Look below for the lines from the one with "HARIO SLIM PLUS" to the one with "total: 312.80 -> 269.10", and copy exactly those lines, both ends included.

Records provided -
_ _ _ _ _
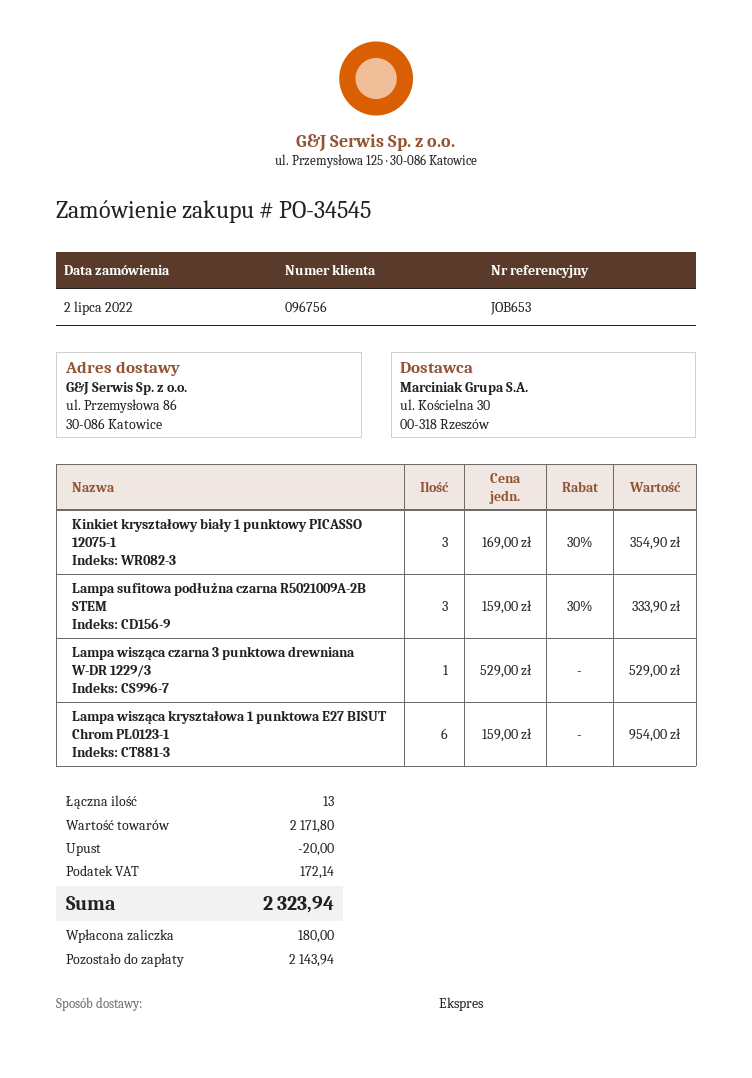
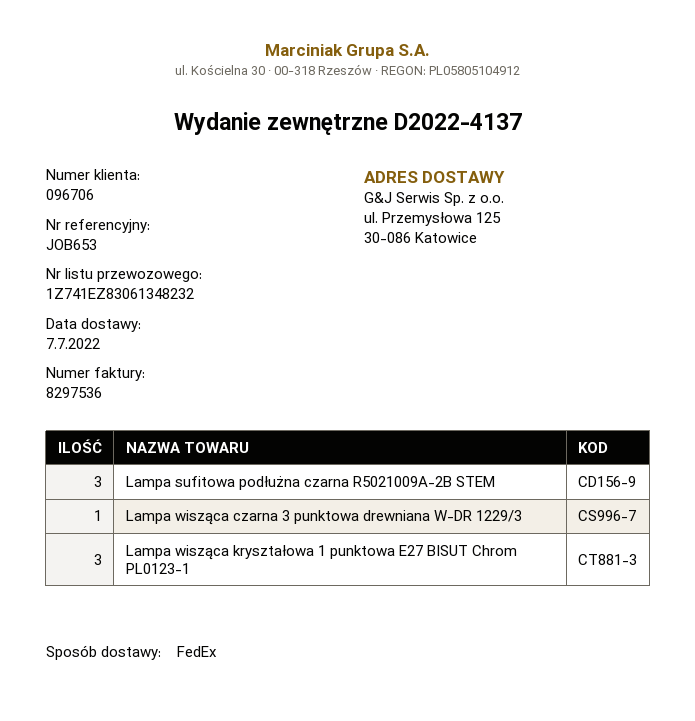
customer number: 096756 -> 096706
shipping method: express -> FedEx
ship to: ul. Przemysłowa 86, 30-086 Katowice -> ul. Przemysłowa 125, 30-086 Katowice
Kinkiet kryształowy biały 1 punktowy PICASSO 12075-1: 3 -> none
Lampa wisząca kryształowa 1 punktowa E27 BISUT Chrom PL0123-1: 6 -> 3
_ _ _ _ _
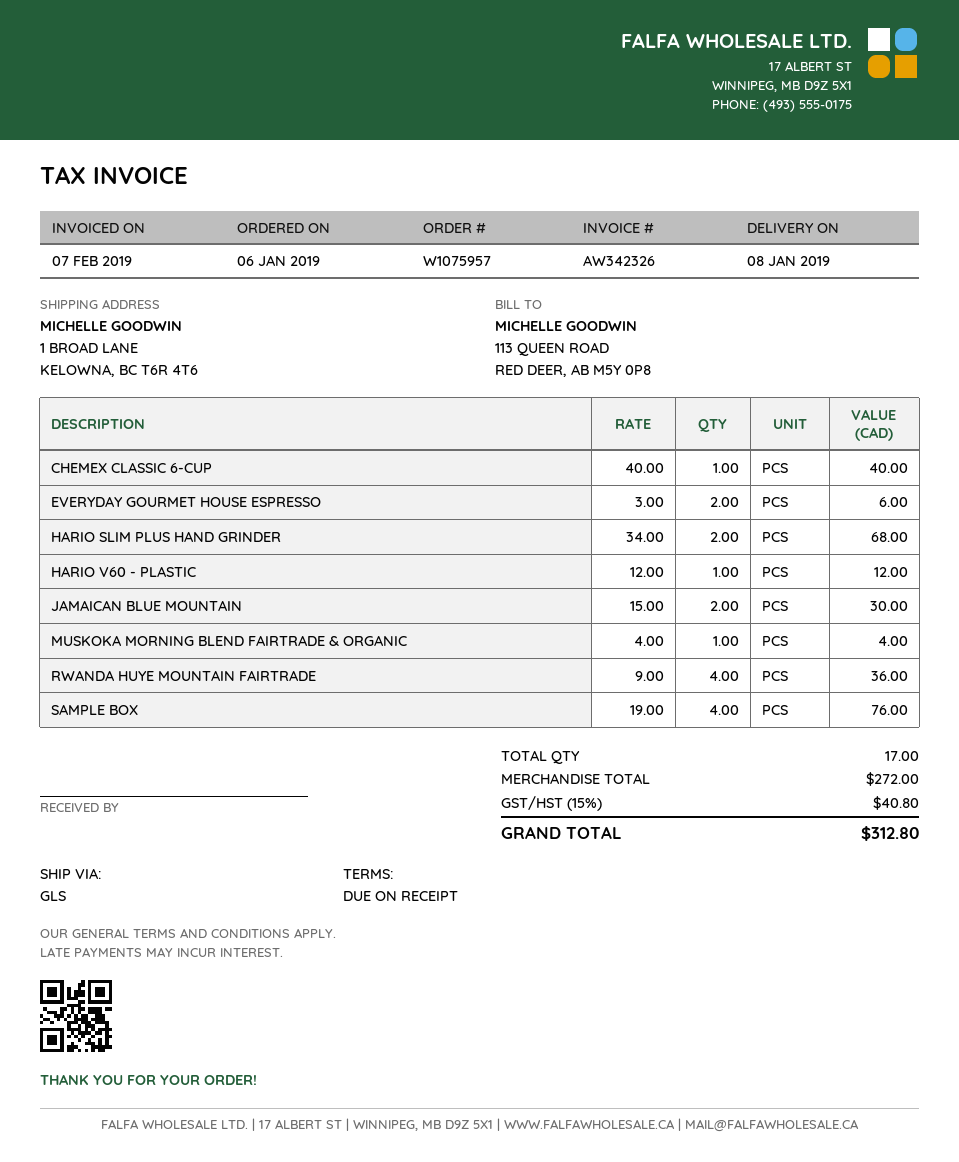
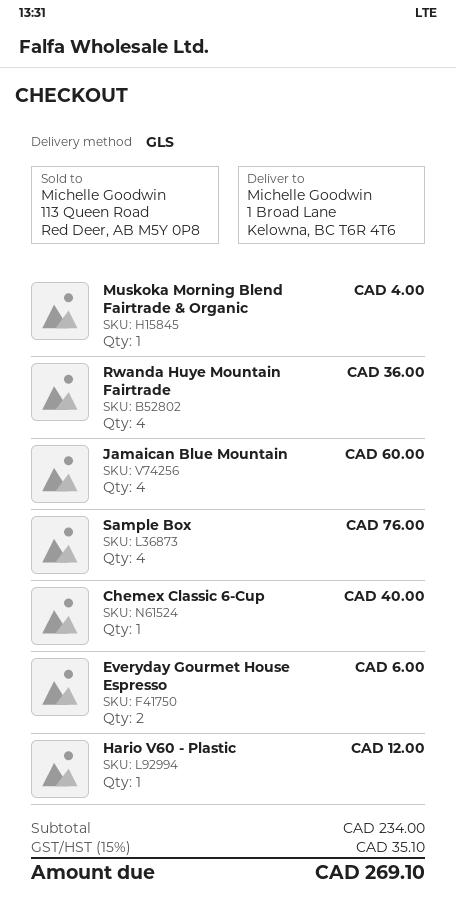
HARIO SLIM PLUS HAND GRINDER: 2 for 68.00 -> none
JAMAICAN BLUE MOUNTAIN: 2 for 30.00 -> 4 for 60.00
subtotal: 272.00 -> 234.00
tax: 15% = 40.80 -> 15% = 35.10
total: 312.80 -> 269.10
_ _ _ _ _
Written answer -
HARIO SLIM PLUS HAND GRINDER: 2 for 68.00 -> none
JAMAICAN BLUE MOUNTAIN: 2 for 30.00 -> 4 for 60.00
subtotal: 272.00 -> 234.00
tax: 15% = 40.80 -> 15% = 35.10
total: 312.80 -> 269.10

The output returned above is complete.